ManoMano has also opened an on-demand talent-handyman service platform.

Staying idle in the face of the invasion of the digital barbarians is not an option for the Mulliez group. Whether it’s Amazon, mini Amazons or classic competitors, conquering new forms of customer relations is an absolute imperative for the preservation or growth of the group’s market shares.

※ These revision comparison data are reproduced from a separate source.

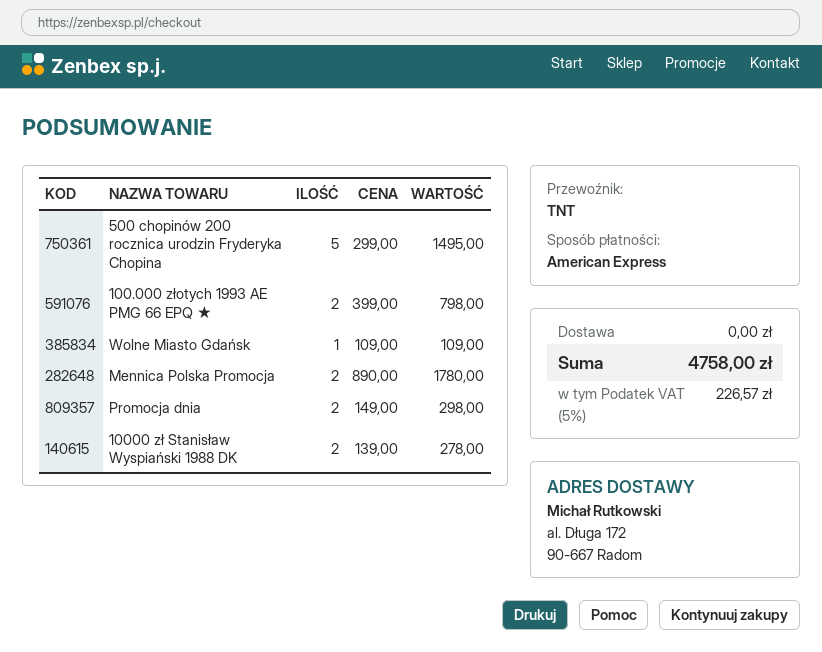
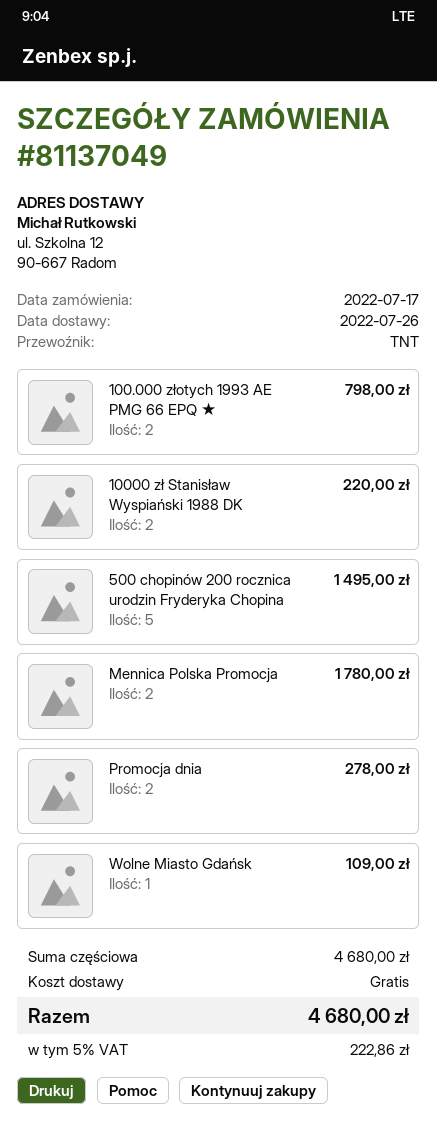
ship to: al. Długa 172, 90-667 Radom -> ul. Szkolna 12, 90-667 Radom
Promocja dnia: 2 for 298.00 -> 2 for 278.00
10000 zł Stanisław Wyspiański 1988 DK: 2 for 278.00 -> 2 for 220.00
tax: 5% = 226.57 -> 5% = 222.86
total: 4758.00 -> 4680.00

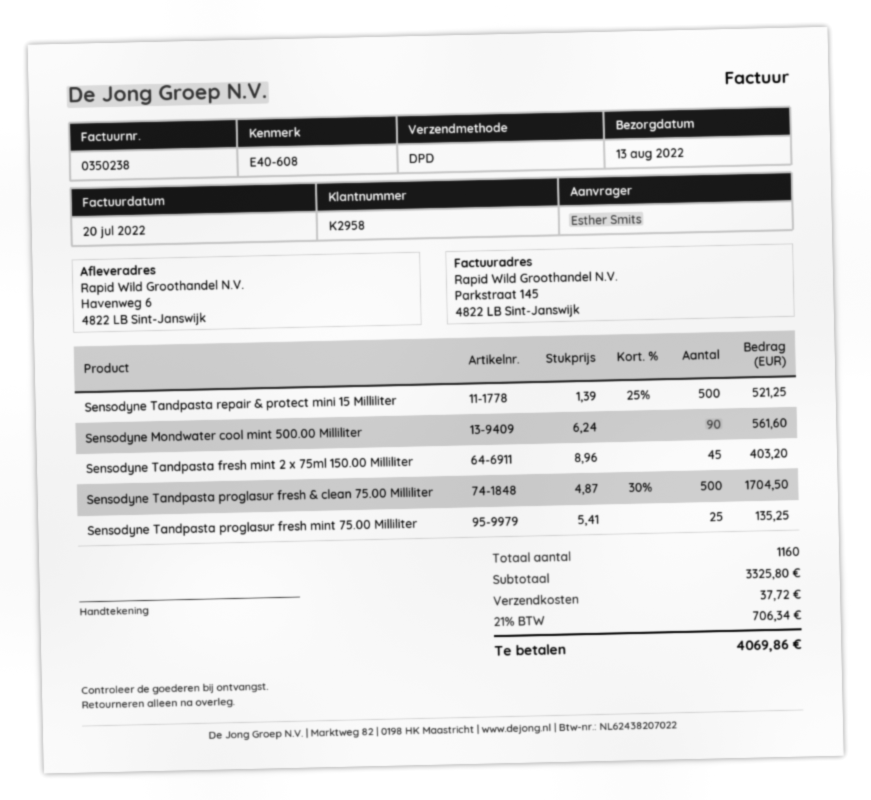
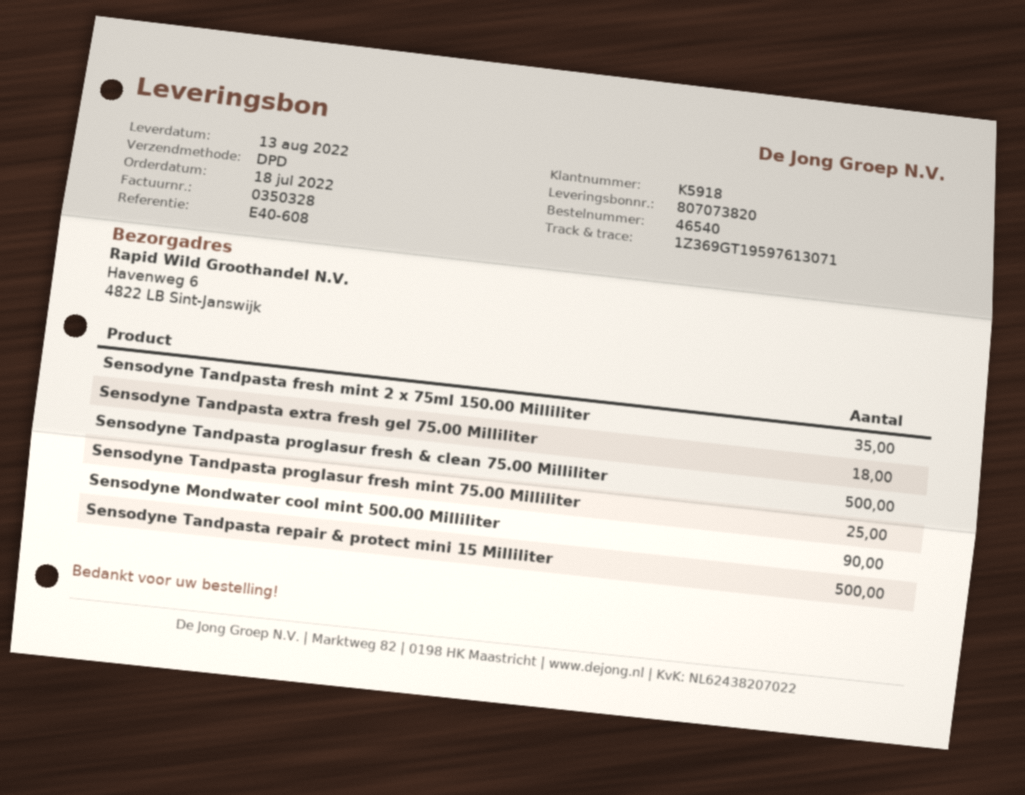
invoice number: 0350238 -> 0350328
customer number: K2958 -> K5918
Sensodyne Tandpasta fresh mint 2 x 75ml 150.00 Milliliter: 45 -> 35
Sensodyne Tandpasta extra fresh gel 75.00 Milliliter: none -> 18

3. Reaction: Mulliez transforms itself

As a result of the general ups and downs in the retail sector, the Mulliez Group’s flagship companies have begun a profound transformation.

3.a. Auchan

Among the rising stars of the clan, Alexandre Mulliez surfs particularly on the wave of the digital transformation. Since 2014, he has been managing Auchan: Direct, which offers home shopping. The Auchan Direct coverage area currently includes Paris, Lille, Lyon, Marseille and their regions.

Alexandre Mulliez has centralized and internalized the functions of operational marketing, data, technology, product and customer service.

Through Auchan: Direct, it’s about reacting to new threats by developing a small-scale digital transformation intended to shine throughout Auchan.

3.b. Leroy Merlin

Leroy Merlin accelerated its transformation by setting up a “Start cell” in 2015 to foster collaboration with start-ups:

  • The cell is located in the heart of the northern stronghold Mulliez clan.
  • It is connected to the “tech-shops”, open to other large groups.
  • It focuses on emulation throughout the company rather than adding an additional incubation structure.
  • Data-driven strategy both in accompanied projects and in the management of this support.

It is through this initiative that Leroy Merlin intends to renew its offer. Faced with the digital attacks of ManoMano, it is a question of not yielding ground.

3.c. Decathlon

The year 2017 saw significant efforts by Decathlon to put digital transformation at the service of sports customers: offer “click remove”, delivery within 48 hours, development of orders on the internet both at home and in stores.

The turnover achieved on the Internet in France reached 4.5% of the global figure.

One of the specificities of Decathlon is the importance acquired by its distributor brands like Quechua. The question of investment in design and in R & D of new products becomes unavoidable.

Another aspect to remember is that of the impact of digital on sports practices. Each sports application is a potential entry point to the sector’s value chain.

Sporting goods are a particularly dynamic market. With the emergence of actors such as Amazon adds the proliferation of sports applications. The digital transformation strategy of Decathlon must take into account these different levels to preserve and develop its customer relationship. 

Conclusion

  • A strong entrepreneurial culture and governance, independent of the financial markets, allowing both the speed of decisions and the relative stability of the strategic vision.
  • A deep-rooted commercial culture, hostile to gas plants and ideologies – an asset especially for internationalization.

A potential disadvantage is the lesser overall and cross-group coordination: projects that work are funded, those that do not work are abandoned. There does not seem to be a culture of overall management of synergies within the group, at least not in the sense of a top-down governance. The different companies are free to work together on an ad hoc basis. This is the case for example when Auchan, Leroy Merlin, and Boulanger allied themselves around the connected home.

So, no giant mergers and acquisitions, and no illusions about the synergies that often never materialize.

These characteristics suggest that the digital transformation could, once the current wave of transformations at the corporate level has been completed, lead to the emergence of a new company within the group, capable of optimizing logistics and data management at the same time across the group and beyond.